Penghentian internet terburuk di dunia merugikan India $ 2,8 miliar pada tahun 2020

Penghentian internet terburuk di dunia merugikan India $ 2,8 miliar pada tahun 2020


NEW DELHI: Penghentian internet merugikan India $ 2,8 miliar, menempatkan negara Asia Selatan itu di urutan teratas dari daftar 21 negara yang membatasi akses web warga pada tahun 2020.
India – negara terparah kedua oleh pandemi Covid-19 dalam hal keseluruhan infeksi yang dikonfirmasi – menyumbang sekitar tiga perempat dari $ 4 miliar yang hilang di seluruh dunia karena pembatasan internet.

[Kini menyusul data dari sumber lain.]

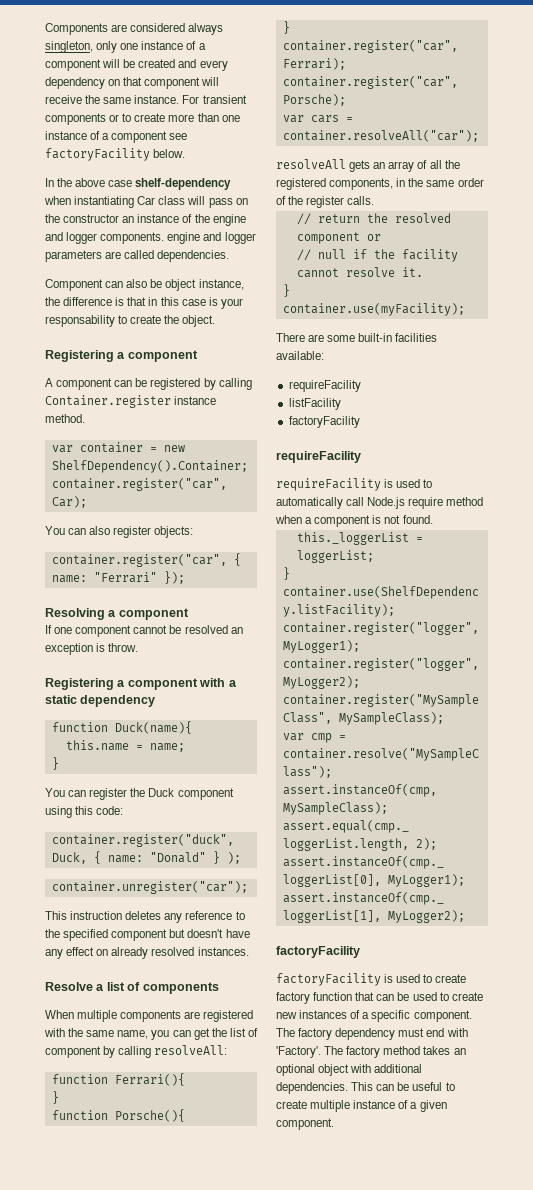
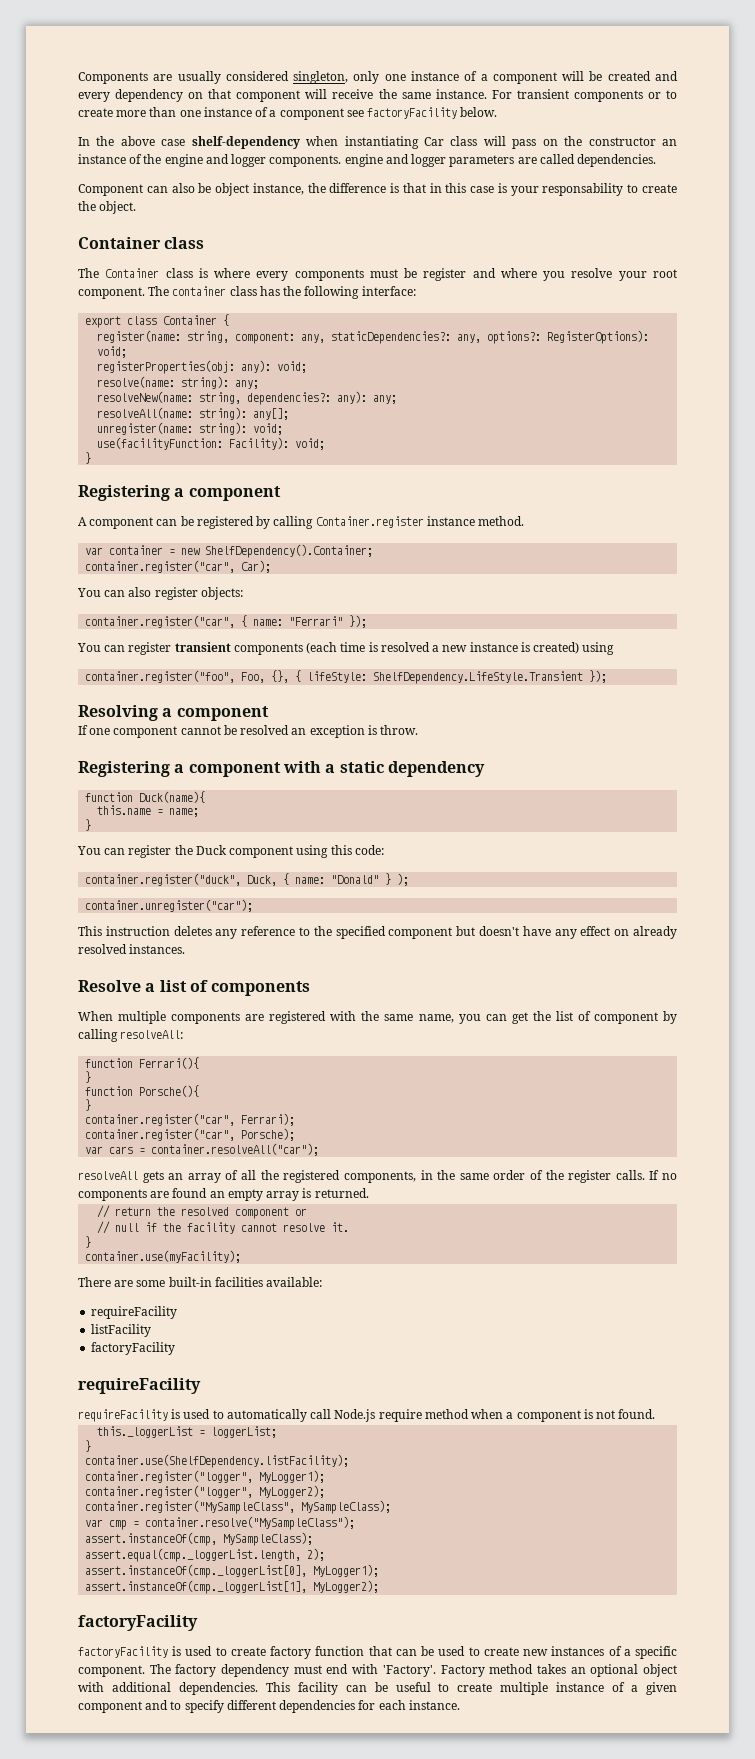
[130,23,224,35] considered always -> [177,71,289,84] usually considered
(216, 321) none -> [78,237,205,249] [78,268,677,281] [78,286,416,299] [85,314,230,328] [97,330,650,344] [97,346,128,358] [97,360,308,374] [97,376,260,389] [97,391,398,405] [97,407,290,420] [97,422,284,435] [97,437,326,450] [85,452,92,464] // Container class // The Container class is where every components must be register and where you resolve your root component. The container class has the following interface: // export class Container { // register(name: string, component: any, staticDependencies?: any, options?: RegisterOptions): void; // registerProperties(obj: any): void; // resolve(name: string): any; // resolveNew(name: string, dependencies?: any): any; // resolveAll(name: string): any[]; // unregister(name: string): void; // use(facilityFunction: Facility): void; // }
(185, 577) none -> [77,642,615,655] [85,670,608,684] // You can register transient components (each time is resolved a new instance is created) using // container.register("foo", Foo, {}, { lifeStyle: ShelfDependency.LifeStyle.Transient });
(375, 200) none -> [649,1170,677,1180] [78,1188,369,1201] If no components are found an empty array is returned.
[324,1046,381,1058] The factory -> [440,1665,485,1677] Factory
(374, 1086) none -> [297,1682,338,1695] facility
[276,1118,334,1130] component. -> [78,1700,460,1713] component and to specify different dependencies for each instance.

Kerugiannya lebih dari dua kali lipat dibandingkan tahun 2019, sebuah laporan dari kelompok penelitian privasi dan keamanan digital yang berbasis di Inggris menunjukkan.
Beberapa negara yang diketahui membatasi akses internet atau materi sensor seperti China dan Korea Utara tidak dimasukkan dalam laporan tersebut karena para peneliti mengandalkan informasi open source yang tersedia untuk umum dan penutupan internet serta media sosial yang terdokumentasi.
Dengan 8.927 jam akses bandwidth yang ditutup-tutupi atau dibatasi, India membatasi penggunaan internet lebih dari negara lain mana pun, karena pembatasan yang semula diberlakukan pada tahun 2019 terus berlanjut sepanjang tahun 2020, menurut laporan Biaya Global Shutdown Internet yang dirilis oleh Top10VPN.
Biaya pemadaman listrik
Pembatasan bandwidth di Kashmir – di mana pemerintah pada 2019 mencabut status otonom khusus dari satu-satunya negara bagian mayoritas Muslim di negara itu – memengaruhi akses untuk obat-obatan, bisnis, dan sekolah meskipun ada pelonggaran penutupan selama tujuh bulan pada Maret, katanya.
Kementerian Informasi dan Teknologi tidak menanggapi email yang meminta tanggapan atas temuan laporan tersebut.
Biaya pemadaman internet dihitung menggunakan indikator dari kelompok-kelompok termasuk Bank Dunia, International Telecommunication Union, dan Software Freedom Law Center yang berbasis di Delhi. Ini termasuk penghentian media sosial dalam perhitungannya.
Belarusia paling menderita secara ekonomi setelah India, dengan $ 336,4 juta hilang akibat pemadaman listrik selama 218 jam dan pembatasan yang memengaruhi 7,9 juta orang, di tengah protes menyusul pemilihan presiden yang kontroversial.
Selama periode pembatasan, laporan tersebut mendokumentasikan lonjakan 650% dalam permintaan untuk jaringan pribadi virtual di Belarus, kata laporan itu.
Myanmar memberlakukan pemadaman dan pembatasan bandwidth selama 5.160 jam pada tahun 2020 di tengah pembatasan yang berkelanjutan di wilayah Chin dan Rakhine, katanya. Yaman kehilangan $ 237 juta akibat gangguan internet selama 912 jam.
Pada 27.165 jam, gangguan internet utama yang tercatat di seluruh dunia pada tahun 2020 lebih tinggi sebesar 49% dibandingkan tahun sebelumnya dan memengaruhi 268 juta orang, menurut laporan tersebut.
Sekitar 42% dari penutupan itu terkait dengan pelanggaran hak asasi manusia tambahan termasuk pembatasan kebebasan berkumpul, campur tangan pemilu dan pelanggaran kebebasan pers, katanya.